Grande consommatrice de foncier, la logistique figure parmi les secteurs qui choisissent le plus de s’implanter en milieu rural : quand les prix du foncier se situent entre 60 et 100 € / m2 dans la métropole, ils se négocient entre 25 et 35 € / m2 dans un rayon de 50 km autour de Toulouse, et parfois en dessous de 15 € / m2 pour les zones plus éloignées. Chargée d’alimenter quelque 90 points de vente E.Leclerc en Occitanie, la Socamil (350 salariés, CA 2017 : 1 Md€) finalisera en 2020 son déménagement de Tournefeuille, dans la périphérie ouest de Toulouse, vers le parc d’activités Nicolas-Appert Castelnaudary (Aude), 70 km plus à l’est. Sur 35 hectares, la société y construit 90 000 m2 d’entrepôts, ainsi que des bâtiments administratifs et un centre de formation. L’investissement de 150 M€ s’accompagne de plusieurs dizaines de recrutements : près de la moitié des collaborateurs installés à Tournefeuille pourraient ne pas suivre le mouvement.

« La proximité de la métropole ou le développement des infrastructures de transport ne suffisent pas à assurer le succès d’une implantation en milieu rural : pour les salariés en couple, l’une des priorités est souvent trouver des solutions d’emplois pour le conjoint, souligne François Bedoussac, chargé d’affaires pour l’agence départementale Gers Développement. Un autre enjeu est de lever certains préjugés sur les villes moyennes comme Auch, pour mettre en avant leurs atouts sur la qualité de vie ou les services. »

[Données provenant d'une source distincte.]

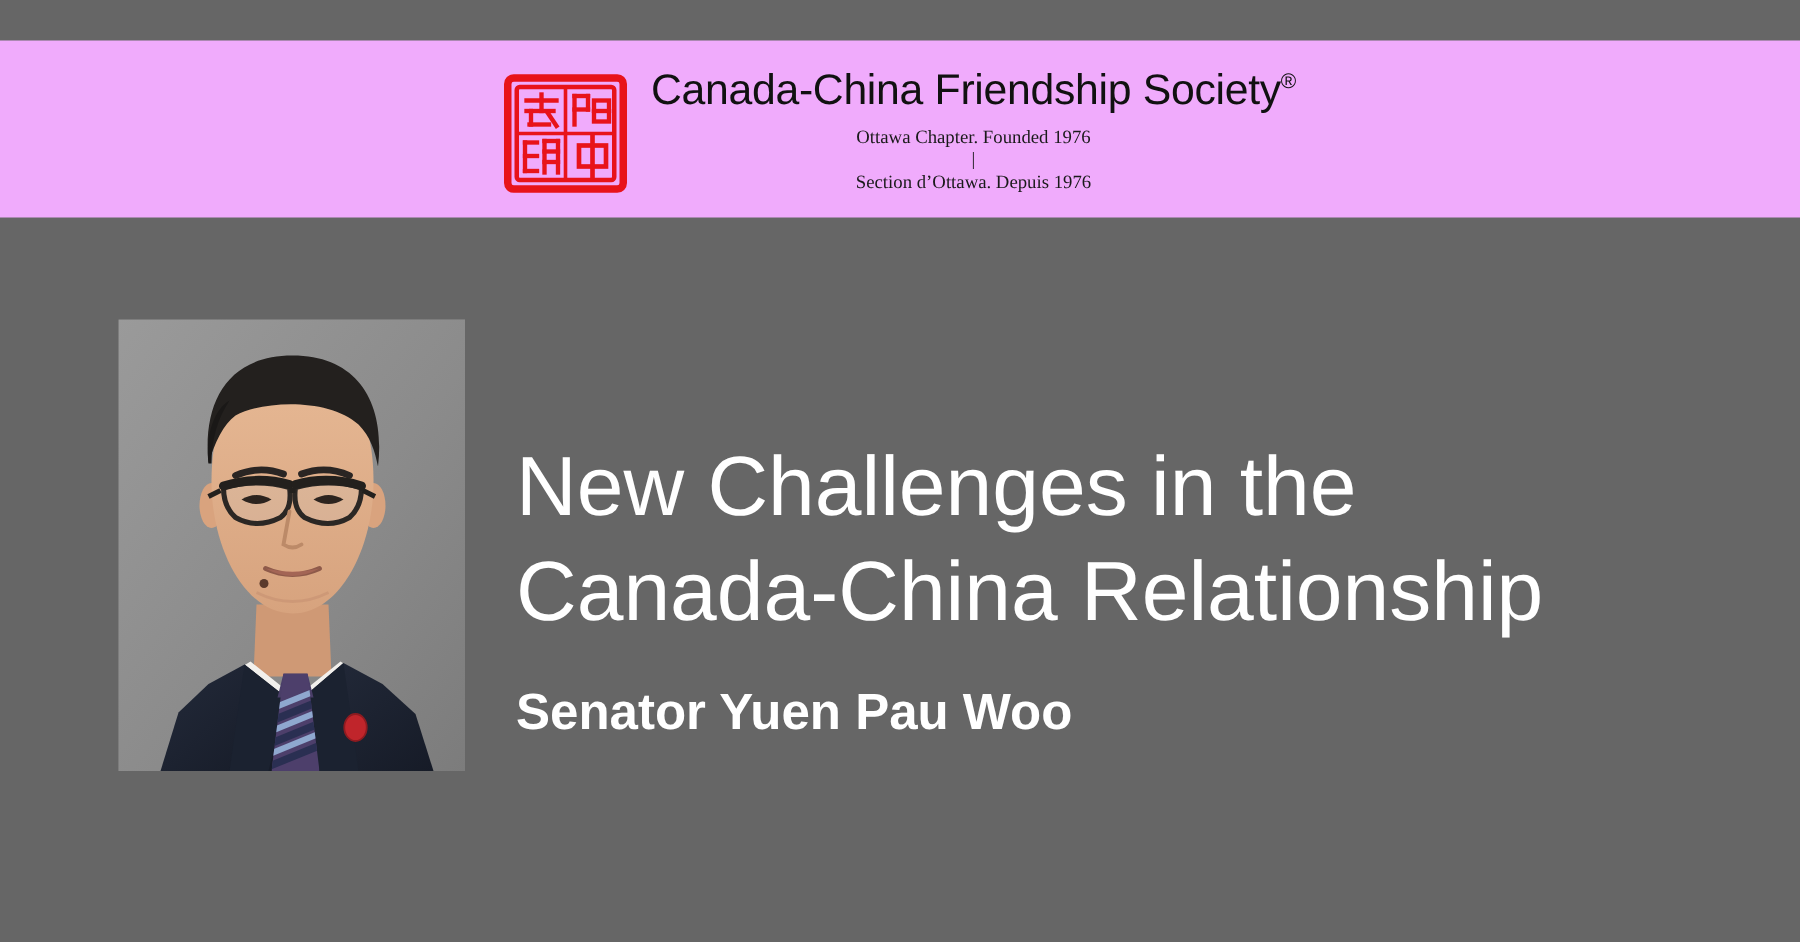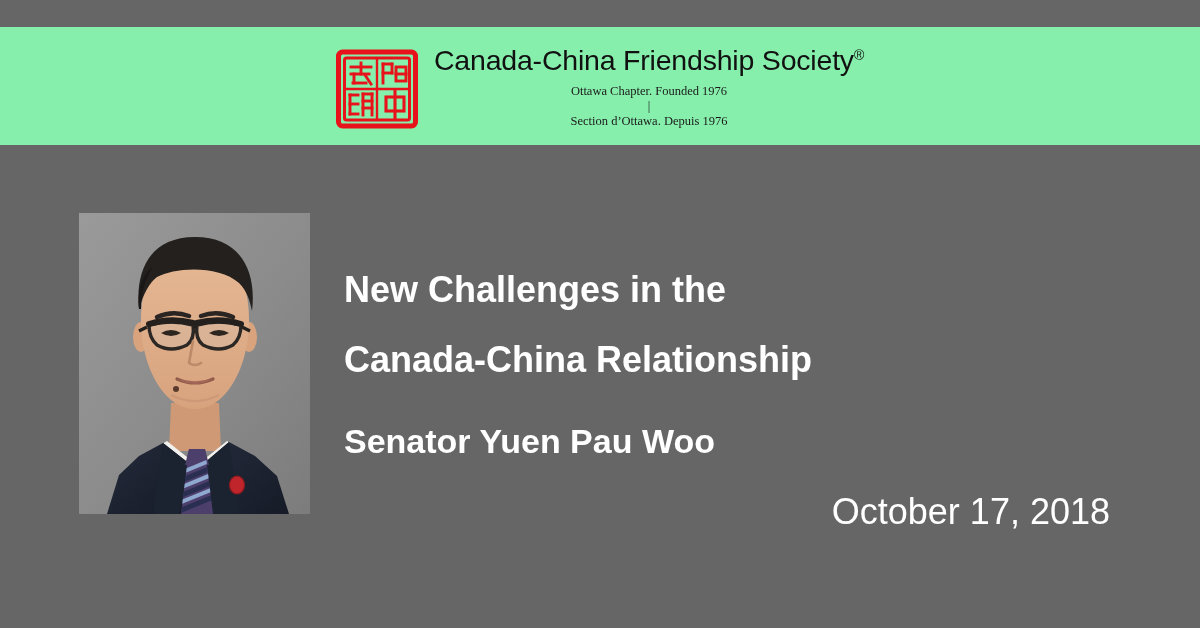--- a/index.html
+++ b/index.html
@@ -31,7 +31,7 @@
     top: 27px;
     width: 1200px;
     height: 118px;
-    background: #86efac;
+    background: #f0abfc;
     display: flex;
     align-items: center;
     justify-content: center;

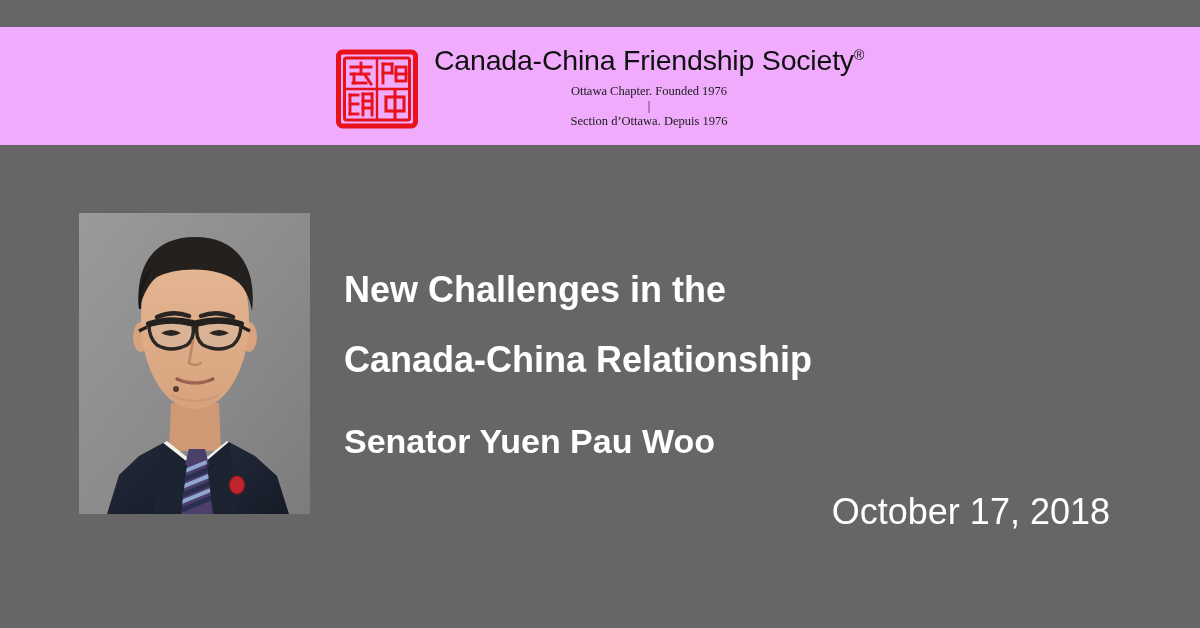--- a/index.html
+++ b/index.html
@@ -111,11 +111,12 @@
 
   .title {
     font-family: "Liberation Sans", sans-serif;
-    font-size: 36px;
+    font-size: 56px;
     line-height: 70px;
-    font-weight: 700;
+    font-weight: 400;
     color: #ffffff;
     letter-spacing: 0px;
+    margin-top: 34px;
   }
 
   .subtitle {

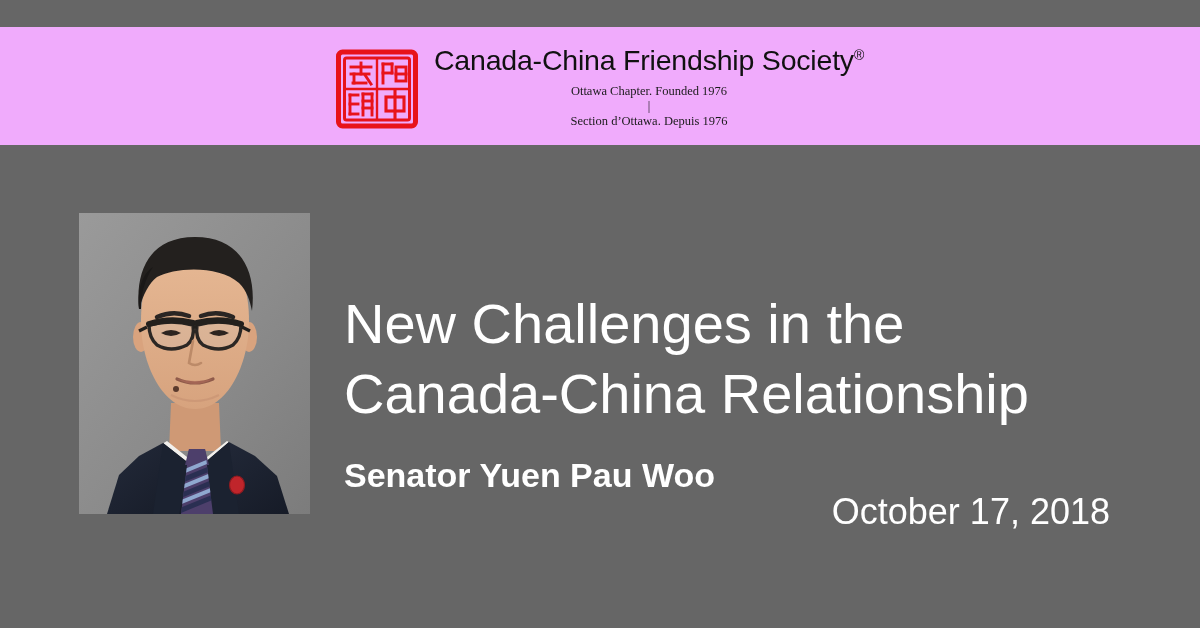--- a/index.html
+++ b/index.html
@@ -305,7 +305,6 @@
   </div>
 
   <div class="meta">
-    <div class="meta-date">October 17, 2018</div>
   </div>
 
 </div>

Permettre des développements futurs

Pour les trois salariés de la société Cobratex, spécialisée dans la production de matériaux composites à base de bambou, l’implantation dans un environnement à taille humaine a été déterminante dans le récent départ de Toulouse pour Carbonne, 45 km plus au sud en Haute-Garonne. « Nous sommes entourés par la verdure et les montagnes… Mais aussi par un écosystème local d’entreprises et de banques avec lesquelles les relations sont faciles à nouer », se félicite Édouard Sherwood, président et fondateur.

L’installation dans un entrepôt de 250 m2 disposant de toutes les commodités permet aujourd’hui à Cobratex d’accélérer sa R & D et d’accueillir plus facilement ses clients et investisseurs. « Nous sommes passés d’un fonctionnement en mode start-up à une approche plus professionnelle sur la production, et nous disposons ici des réserves foncières pour notre futur développement industriel. Un déménagement est un processus tellement lourd qu’on ne peut pas se tromper dans le choix du site », conclut Édouard Sherwood.